Quoi faire pour aider?
«La meilleure stratégie est la prévention», nous explique Jérôme Laganière. Ne relâchez jamais d’appâts de pêche dans la nature. Évitez aussi de transplanter des plantes d’un jardin à un autre milieu, surtout dans les régions nordiques. Ces gestes simples peuvent limiter l’introduction d’espèces envahissantes.
Les citoyens peuvent aussi contribuer à la recherche. Des applications comme iNauralist ou Nature Watch (sous l’onglet «Worm Watch») permettent de signaler la présence de vers de terre, notamment les espèces envahissantes.
Mais tant qu’aucune réglementation ne contrôle sérieusement l’importation de terreau ou de plantes, «les vers continueront de franchir les frontières poreuses du Canada sans obstacles», souligne Jérôme.

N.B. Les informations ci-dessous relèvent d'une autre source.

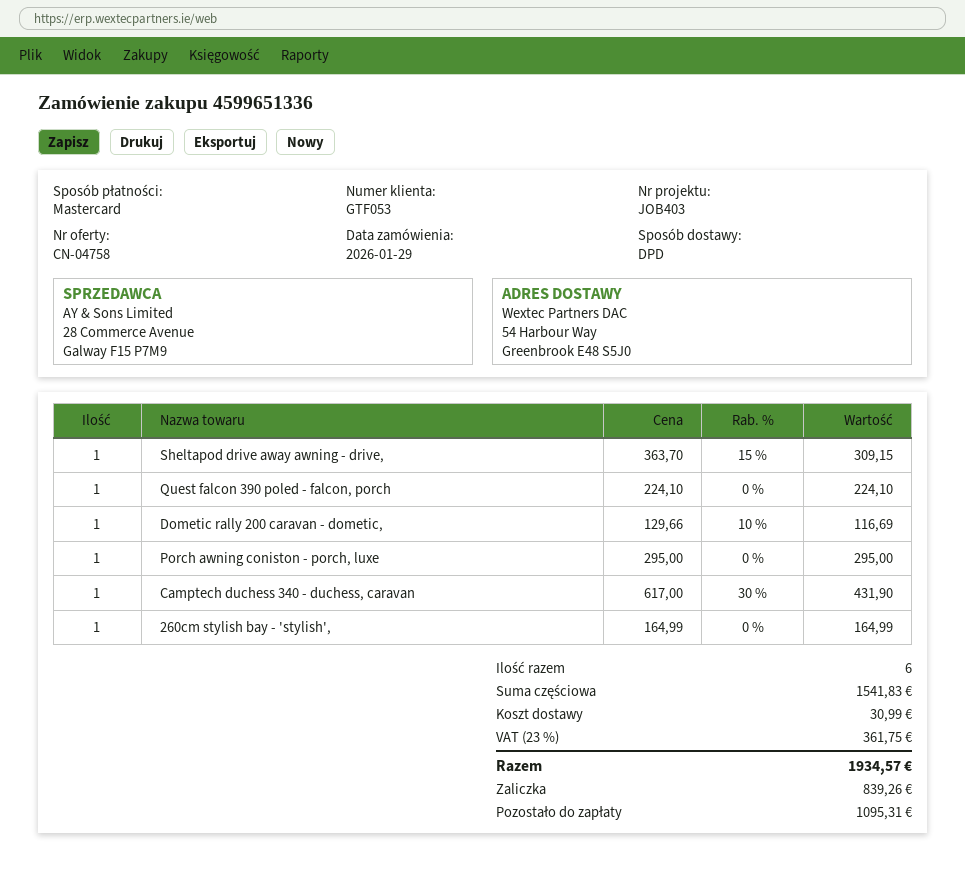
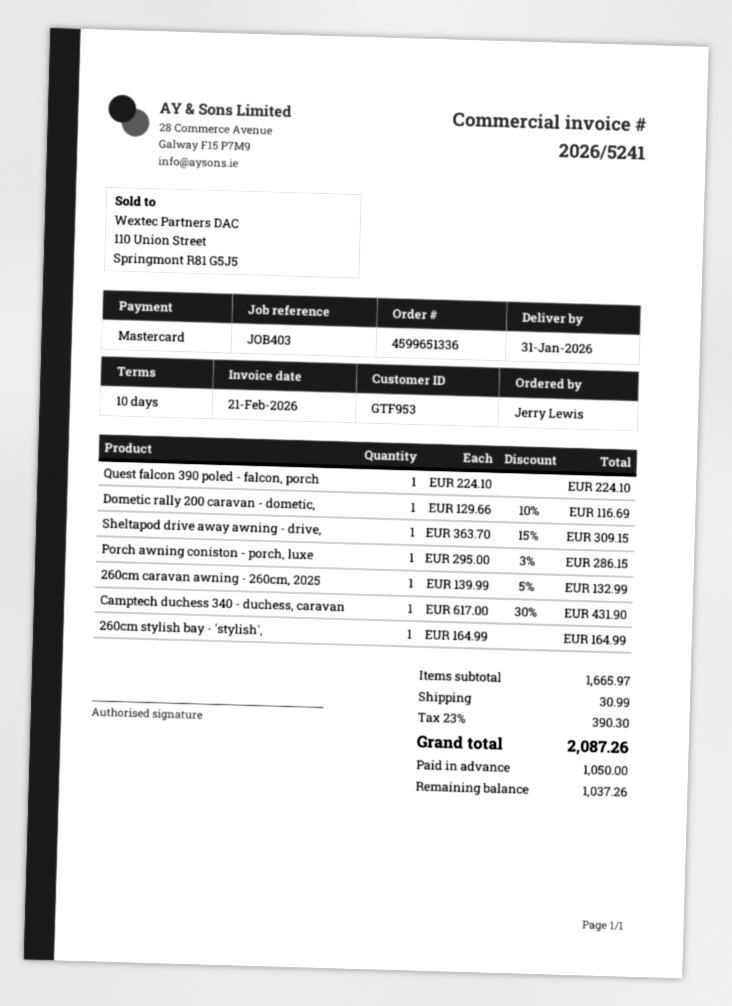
customer number: GTF053 -> GTF953
Porch awning coniston - porch, luxe: 1 x 295.00 = 295.00 -> 1 x 295.00 - 3% = 286.15
260cm caravan awning - 260cm, 2025: none -> 1 x 139.99 - 5% = 132.99
subtotal: 1541.83 -> 1665.97
tax: 23% = 361.75 -> 23% = 390.30
total: 1934.57 -> 2087.26
deposit: 839.26 -> 1050.00
balance: 1095.31 -> 1037.26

Restez vigilant dans vos activités
Même si nous devons nous adapter aux bouleversements climatiques, cela ne signifie pas abandonner la protection de nos écosystèmes naturels. Comme le rappelle Jérôme Laganière:
«Une fois qu’un ver colonise une forêt, il est pratiquement impossible de les extirper. La seule chose que l’on peut faire est de ralentir sa progression et son expansion, et ça passe par la prévention.»
Alors cet été, en camping ou à la pêche, pensez à vos gestes. Protéger nos forêts boréales commence par de petites attentions… et parfois, parce qu’on choisit de ne pas faire, c’est facile!

Le saviez-vous?
Le célèbre lombric dodu que l’on utilise comme appât à la pêche n’est pas originaire du Canada. Il aurait été introduit il y a plus de 400 ans, lors de l’arrivée des colons Européens.
A l’époque, plusieurs espèces ont été volontairement apportées, comme les chevaux comme moyen de transport, et le bétail pour l’alimentation et l’agriculture. Mais d’autres comme certaines pestes d’insectes, les rats, ou encore les vers de terre, sont arrivés de façon involontaire, passent souvent inaperçus, dissimulées dans la terre, ou dans les cargaisons diverses. Aujourd’hui encore, ces introductions anciennes continuent de transformer nos écosystèmes.